**INPUT RECORDS**:
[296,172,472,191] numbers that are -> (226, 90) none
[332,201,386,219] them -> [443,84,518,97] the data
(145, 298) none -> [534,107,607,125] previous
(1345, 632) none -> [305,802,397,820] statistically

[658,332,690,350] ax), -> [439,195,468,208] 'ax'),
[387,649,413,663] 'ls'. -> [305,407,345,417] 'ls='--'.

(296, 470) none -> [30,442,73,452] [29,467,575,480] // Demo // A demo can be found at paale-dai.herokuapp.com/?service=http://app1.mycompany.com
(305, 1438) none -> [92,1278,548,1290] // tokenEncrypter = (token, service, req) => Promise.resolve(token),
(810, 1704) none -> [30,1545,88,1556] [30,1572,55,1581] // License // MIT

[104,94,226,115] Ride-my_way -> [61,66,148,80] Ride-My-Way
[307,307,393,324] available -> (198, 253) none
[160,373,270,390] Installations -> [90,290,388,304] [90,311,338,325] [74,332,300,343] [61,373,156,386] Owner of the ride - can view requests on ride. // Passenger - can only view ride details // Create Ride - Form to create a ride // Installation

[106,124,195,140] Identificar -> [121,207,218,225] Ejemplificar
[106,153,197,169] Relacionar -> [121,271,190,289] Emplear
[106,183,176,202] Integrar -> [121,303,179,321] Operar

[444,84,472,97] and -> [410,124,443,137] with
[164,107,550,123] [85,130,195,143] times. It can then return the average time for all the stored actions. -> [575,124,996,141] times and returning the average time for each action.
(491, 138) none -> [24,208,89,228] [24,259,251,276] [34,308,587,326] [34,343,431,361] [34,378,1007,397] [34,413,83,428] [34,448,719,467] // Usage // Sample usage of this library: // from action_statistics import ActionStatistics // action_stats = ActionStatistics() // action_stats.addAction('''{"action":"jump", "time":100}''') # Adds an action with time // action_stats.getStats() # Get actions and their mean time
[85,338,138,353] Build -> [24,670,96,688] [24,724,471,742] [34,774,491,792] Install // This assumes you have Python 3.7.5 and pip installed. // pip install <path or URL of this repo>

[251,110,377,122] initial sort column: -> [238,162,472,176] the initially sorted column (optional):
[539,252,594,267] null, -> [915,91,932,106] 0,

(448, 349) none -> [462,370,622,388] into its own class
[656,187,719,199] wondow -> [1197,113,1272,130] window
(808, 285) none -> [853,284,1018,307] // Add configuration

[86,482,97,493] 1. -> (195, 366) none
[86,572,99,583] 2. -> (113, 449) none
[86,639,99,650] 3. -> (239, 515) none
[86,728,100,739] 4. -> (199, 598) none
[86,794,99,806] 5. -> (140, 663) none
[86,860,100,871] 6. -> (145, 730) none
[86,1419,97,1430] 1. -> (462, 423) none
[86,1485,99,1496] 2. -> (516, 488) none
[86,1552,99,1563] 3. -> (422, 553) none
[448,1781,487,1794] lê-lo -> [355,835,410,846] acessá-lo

**TASK ITEM**: Take the line containing "[86,1419,97,1430] 1. -> (462, 423) none" and every line after it up to the last line of the listing, and output them exactly, with nothing else.

**TASK SOLUTION**:
[86,1419,97,1430] 1. -> (462, 423) none
[86,1485,99,1496] 2. -> (516, 488) none
[86,1552,99,1563] 3. -> (422, 553) none
[448,1781,487,1794] lê-lo -> [355,835,410,846] acessá-lo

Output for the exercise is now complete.